- _Exercise prompt_:
Once you find the line with "Chamarra Nike LW coach 24 MC Miami" in the data that follows, repeat it and every line after it exactly, through the line with "total: 1209.46 -> 1285.79".

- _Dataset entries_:
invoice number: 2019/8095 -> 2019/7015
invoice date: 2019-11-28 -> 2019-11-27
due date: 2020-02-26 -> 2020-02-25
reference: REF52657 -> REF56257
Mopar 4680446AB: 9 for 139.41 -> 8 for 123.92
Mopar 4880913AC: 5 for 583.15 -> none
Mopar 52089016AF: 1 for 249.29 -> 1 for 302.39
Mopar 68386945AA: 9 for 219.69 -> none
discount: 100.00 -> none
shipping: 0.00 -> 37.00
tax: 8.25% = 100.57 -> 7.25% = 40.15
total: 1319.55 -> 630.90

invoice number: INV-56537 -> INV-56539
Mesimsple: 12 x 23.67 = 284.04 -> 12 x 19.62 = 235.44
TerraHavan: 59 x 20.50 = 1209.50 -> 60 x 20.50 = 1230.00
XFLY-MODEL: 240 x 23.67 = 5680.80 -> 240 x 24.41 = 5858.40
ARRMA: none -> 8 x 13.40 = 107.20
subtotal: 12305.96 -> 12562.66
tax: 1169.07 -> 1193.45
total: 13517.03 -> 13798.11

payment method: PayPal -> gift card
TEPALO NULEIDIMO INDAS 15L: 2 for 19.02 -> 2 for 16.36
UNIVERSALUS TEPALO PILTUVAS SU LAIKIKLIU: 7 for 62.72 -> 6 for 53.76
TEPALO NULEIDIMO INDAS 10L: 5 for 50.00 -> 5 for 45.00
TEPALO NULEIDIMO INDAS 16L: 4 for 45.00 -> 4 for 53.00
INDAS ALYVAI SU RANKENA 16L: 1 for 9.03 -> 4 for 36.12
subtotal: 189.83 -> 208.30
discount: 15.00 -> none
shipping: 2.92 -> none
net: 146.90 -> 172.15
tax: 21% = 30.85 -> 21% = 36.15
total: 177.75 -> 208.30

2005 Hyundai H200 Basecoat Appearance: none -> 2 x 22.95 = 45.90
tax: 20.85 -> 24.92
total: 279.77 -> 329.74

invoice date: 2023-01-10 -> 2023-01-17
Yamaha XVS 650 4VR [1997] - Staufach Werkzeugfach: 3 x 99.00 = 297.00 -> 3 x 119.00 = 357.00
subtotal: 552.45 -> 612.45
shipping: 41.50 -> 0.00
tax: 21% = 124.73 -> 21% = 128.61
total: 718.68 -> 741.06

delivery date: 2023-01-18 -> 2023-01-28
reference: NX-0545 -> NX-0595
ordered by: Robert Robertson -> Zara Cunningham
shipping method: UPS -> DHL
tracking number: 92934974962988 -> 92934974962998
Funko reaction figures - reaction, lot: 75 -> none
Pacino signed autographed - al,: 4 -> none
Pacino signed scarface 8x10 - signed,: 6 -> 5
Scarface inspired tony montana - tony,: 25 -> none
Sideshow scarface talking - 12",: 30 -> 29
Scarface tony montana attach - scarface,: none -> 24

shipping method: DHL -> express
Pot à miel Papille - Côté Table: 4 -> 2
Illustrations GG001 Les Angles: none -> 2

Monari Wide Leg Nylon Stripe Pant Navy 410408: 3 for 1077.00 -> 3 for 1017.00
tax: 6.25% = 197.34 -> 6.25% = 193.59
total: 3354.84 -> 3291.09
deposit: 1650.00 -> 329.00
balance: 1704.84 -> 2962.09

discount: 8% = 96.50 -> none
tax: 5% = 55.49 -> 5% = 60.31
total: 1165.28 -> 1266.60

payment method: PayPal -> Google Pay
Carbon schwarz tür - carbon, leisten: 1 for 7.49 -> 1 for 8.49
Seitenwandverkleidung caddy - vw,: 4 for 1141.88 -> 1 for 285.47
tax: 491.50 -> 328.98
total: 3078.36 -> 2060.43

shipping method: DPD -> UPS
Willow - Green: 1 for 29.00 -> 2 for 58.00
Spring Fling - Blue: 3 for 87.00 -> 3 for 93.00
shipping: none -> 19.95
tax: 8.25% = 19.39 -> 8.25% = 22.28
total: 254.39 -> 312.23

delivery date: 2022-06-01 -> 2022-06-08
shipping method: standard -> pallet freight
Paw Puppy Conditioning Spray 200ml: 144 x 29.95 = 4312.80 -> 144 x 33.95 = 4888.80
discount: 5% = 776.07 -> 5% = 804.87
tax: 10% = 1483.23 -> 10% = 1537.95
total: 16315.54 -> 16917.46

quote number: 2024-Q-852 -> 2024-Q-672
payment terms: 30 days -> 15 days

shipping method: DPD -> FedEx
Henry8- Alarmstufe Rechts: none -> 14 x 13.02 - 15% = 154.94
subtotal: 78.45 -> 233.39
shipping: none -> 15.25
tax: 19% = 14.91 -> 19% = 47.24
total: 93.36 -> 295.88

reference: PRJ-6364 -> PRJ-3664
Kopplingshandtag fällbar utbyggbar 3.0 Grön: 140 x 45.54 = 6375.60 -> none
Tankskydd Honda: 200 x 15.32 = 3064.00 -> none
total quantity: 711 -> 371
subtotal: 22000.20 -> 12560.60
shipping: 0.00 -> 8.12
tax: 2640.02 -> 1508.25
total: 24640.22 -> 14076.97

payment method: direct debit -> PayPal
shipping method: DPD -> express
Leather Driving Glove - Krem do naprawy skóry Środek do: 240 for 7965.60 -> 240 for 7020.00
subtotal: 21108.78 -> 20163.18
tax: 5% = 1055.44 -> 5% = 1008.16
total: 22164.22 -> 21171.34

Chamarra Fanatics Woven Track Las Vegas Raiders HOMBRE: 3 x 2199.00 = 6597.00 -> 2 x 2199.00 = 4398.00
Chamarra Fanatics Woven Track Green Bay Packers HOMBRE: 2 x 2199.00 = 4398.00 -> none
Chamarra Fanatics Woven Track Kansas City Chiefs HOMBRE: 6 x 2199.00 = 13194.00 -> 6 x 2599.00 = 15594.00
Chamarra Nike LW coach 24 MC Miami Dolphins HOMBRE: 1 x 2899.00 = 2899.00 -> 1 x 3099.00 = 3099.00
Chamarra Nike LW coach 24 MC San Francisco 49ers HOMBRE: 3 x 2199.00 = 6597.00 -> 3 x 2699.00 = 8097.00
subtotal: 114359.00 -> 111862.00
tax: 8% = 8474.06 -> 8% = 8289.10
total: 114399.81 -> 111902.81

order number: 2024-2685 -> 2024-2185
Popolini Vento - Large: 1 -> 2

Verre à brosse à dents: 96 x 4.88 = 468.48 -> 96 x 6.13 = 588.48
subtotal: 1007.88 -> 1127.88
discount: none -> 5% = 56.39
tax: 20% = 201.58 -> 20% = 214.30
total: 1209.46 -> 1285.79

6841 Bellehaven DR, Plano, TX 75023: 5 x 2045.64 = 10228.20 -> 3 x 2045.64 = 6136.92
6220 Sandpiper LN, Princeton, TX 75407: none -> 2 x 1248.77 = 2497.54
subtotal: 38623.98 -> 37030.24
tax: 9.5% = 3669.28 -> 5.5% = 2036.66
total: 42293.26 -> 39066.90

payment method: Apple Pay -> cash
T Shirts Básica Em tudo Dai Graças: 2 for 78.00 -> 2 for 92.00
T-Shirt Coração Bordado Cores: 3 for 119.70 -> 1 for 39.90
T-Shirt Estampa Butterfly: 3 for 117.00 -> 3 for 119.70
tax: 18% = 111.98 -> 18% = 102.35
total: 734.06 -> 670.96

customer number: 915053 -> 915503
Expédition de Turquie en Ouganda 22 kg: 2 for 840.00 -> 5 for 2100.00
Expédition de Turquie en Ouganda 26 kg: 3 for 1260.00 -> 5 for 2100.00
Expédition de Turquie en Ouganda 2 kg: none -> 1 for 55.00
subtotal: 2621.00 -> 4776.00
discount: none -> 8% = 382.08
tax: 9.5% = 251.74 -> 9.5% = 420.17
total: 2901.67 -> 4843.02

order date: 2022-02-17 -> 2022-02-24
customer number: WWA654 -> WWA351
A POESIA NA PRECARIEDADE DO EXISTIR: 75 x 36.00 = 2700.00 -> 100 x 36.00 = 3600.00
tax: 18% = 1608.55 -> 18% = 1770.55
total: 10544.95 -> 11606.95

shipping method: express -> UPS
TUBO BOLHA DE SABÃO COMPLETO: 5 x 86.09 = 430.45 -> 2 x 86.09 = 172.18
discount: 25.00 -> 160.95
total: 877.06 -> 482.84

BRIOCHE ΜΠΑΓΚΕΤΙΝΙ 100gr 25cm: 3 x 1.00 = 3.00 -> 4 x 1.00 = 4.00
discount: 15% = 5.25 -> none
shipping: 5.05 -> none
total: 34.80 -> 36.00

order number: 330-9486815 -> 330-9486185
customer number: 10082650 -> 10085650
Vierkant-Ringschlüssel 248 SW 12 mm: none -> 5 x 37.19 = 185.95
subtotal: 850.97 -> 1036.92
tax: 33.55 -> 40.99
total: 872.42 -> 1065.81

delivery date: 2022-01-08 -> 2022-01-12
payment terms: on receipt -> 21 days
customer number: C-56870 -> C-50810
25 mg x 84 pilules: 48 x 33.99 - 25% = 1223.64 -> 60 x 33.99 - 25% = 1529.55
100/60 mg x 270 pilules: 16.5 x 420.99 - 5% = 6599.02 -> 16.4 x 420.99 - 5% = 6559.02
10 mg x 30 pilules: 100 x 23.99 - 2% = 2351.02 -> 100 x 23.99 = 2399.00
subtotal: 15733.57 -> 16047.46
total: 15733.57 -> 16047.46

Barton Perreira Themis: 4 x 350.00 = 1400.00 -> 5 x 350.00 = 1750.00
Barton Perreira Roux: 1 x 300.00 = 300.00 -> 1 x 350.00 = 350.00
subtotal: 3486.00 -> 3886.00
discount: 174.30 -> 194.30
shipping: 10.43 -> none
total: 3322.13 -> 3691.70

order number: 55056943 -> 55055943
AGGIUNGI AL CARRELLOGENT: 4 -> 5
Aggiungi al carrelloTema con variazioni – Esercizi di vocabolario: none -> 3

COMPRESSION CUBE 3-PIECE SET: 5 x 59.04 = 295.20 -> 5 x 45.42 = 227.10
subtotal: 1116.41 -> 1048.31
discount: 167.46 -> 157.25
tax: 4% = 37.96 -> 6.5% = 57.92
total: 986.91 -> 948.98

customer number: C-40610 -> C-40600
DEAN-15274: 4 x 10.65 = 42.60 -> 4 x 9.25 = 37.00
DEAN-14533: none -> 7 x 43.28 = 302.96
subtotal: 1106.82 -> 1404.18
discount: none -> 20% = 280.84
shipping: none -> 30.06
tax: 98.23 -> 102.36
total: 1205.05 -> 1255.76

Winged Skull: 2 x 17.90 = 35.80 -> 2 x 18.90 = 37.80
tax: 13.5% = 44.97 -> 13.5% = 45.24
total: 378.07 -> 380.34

- _Answer space_:
Chamarra Nike LW coach 24 MC Miami Dolphins HOMBRE: 1 x 2899.00 = 2899.00 -> 1 x 3099.00 = 3099.00
Chamarra Nike LW coach 24 MC San Francisco 49ers HOMBRE: 3 x 2199.00 = 6597.00 -> 3 x 2699.00 = 8097.00
subtotal: 114359.00 -> 111862.00
tax: 8% = 8474.06 -> 8% = 8289.10
total: 114399.81 -> 111902.81

order number: 2024-2685 -> 2024-2185
Popolini Vento - Large: 1 -> 2

Verre à brosse à dents: 96 x 4.88 = 468.48 -> 96 x 6.13 = 588.48
subtotal: 1007.88 -> 1127.88
discount: none -> 5% = 56.39
tax: 20% = 201.58 -> 20% = 214.30
total: 1209.46 -> 1285.79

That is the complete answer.